So the Sales of Good act in England and Scotland state that if you can prove there is a manufacturer flaw in a purchased item, you have 4 or 5 years to claim a fix.
Should be easy enough to prove in this case....
It's not just Intel facing a legal firestorm over its handling of the Spectre and Meltdown CPU design flaws – AMD is also staring at a growing stack of class-action complaints related to the chip vulnerabilities.
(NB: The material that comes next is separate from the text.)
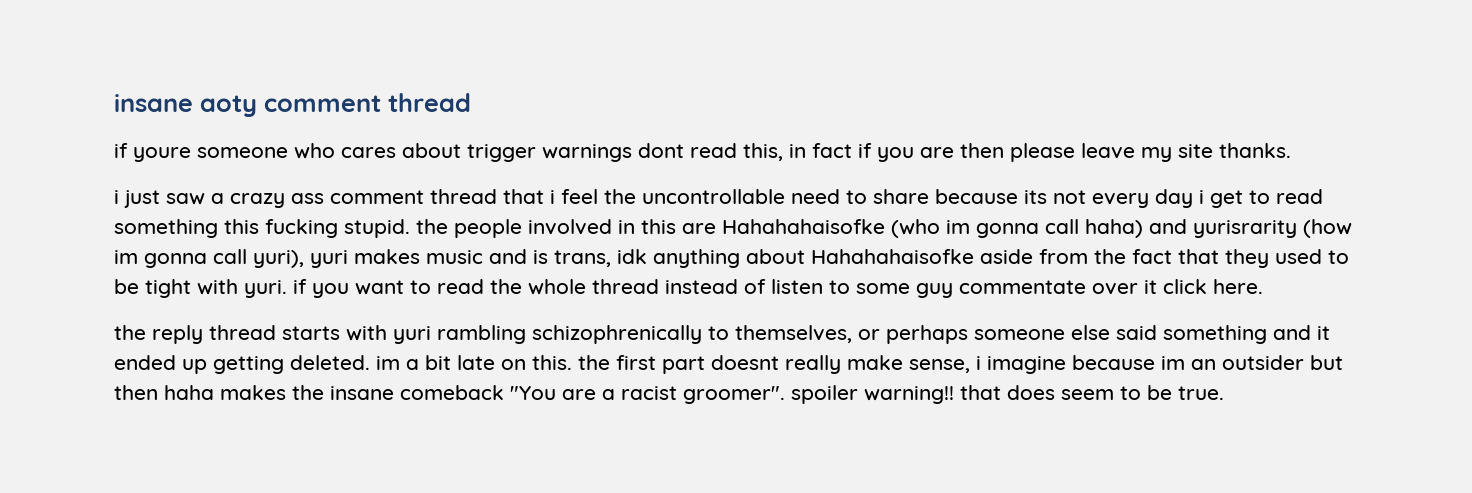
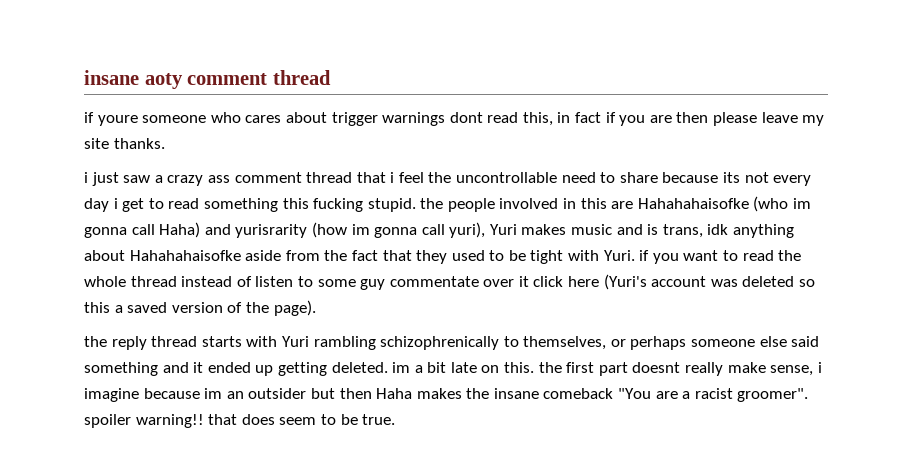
- i just saw a crazy ass comment thread that i feel the uncontrollable need to share because its not every day i get to read something this fucking stupid. the people involved in this are Hahahahaisofke (who im gonna call haha) and yurisrarity (how im gonna call yuri), yuri makes music and is trans, idk anything about Hahahahaisofke aside from the fact that they used to be tight with yuri. if you want to read the whole thread instead of listen to some guy commentate over it click here.
+ i just saw a crazy ass comment thread that i feel the uncontrollable need to share because its not every day i get to read something this fucking stupid. the people involved in this are Hahahahaisofke (who im gonna call Haha) and yurisrarity (how im gonna call yuri), Yuri makes music and is trans, idk anything about Hahahahaisofke aside from the fact that they used to be tight with Yuri. if you want to read the whole thread instead of listen to some guy commentate over it click here (Yuri's account was deleted so this a saved version of the page).
- the reply thread starts with yuri rambling schizophrenically to themselves, or perhaps someone else said something and it ended up getting deleted. im a bit late on this. the first part doesnt really make sense, i imagine because im an outsider but then haha makes the insane comeback "You are a racist groomer". spoiler warning!! that does seem to be true.
+ the reply thread starts with Yuri rambling schizophrenically to themselves, or perhaps someone else said something and it ended up getting deleted. im a bit late on this. the first part doesnt really make sense, i imagine because im an outsider but then Haha makes the insane comeback "You are a racist groomer". spoiler warning!! that does seem to be true.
At least four separate lawsuits have now been filed against the California-based processor slinger, alleging …
however they are still functional as CPU's so unless you have( or can demonstrate you had, a particular security need that argument may not fly.
Although you cannot mitigate the flaw itself, how you consume your machines will influence how likely you are for an effective exploit to be manifested.
I am not excusing AMD if they did indeed know about the flaw, but I too smell a lot of people looking for "free money"
Indeed, that seems to be all it is.
I wonder how many of the legal parasites covering the suits get irritated when their porn viewing glitches due to a processor not quite being able to handle the load. I bet if someone told them that soon they'll have to be watching it at 5fps so their processor is secure from some incredibly hard to exploit hardware fault they might not be so self righteous about it.
This whole issue has arisen through having to play catch up to bloated OS's and libraries, VMs running on top of VMs, bloated web stack nonsense and a host of other cycle sapping technologies that placed convenience above efficiency in the assumption that hardware would keep pace. Well it did - with a price. In a way this might in the long run be a good thing - slower hardware means the dead wood cut-n-paste-from-stackoverflow coders will get the boot and people who know what they're doing will be hired instead plus MS and Apple will have redirect their efforts to things more important than more childish emojis and piss poor GUI redesigns.
That Intel and AMD chips and even the vastly dissimilar ARM chips have the same sort of flaw due to similar crappy implementation of the branch-prediction etc.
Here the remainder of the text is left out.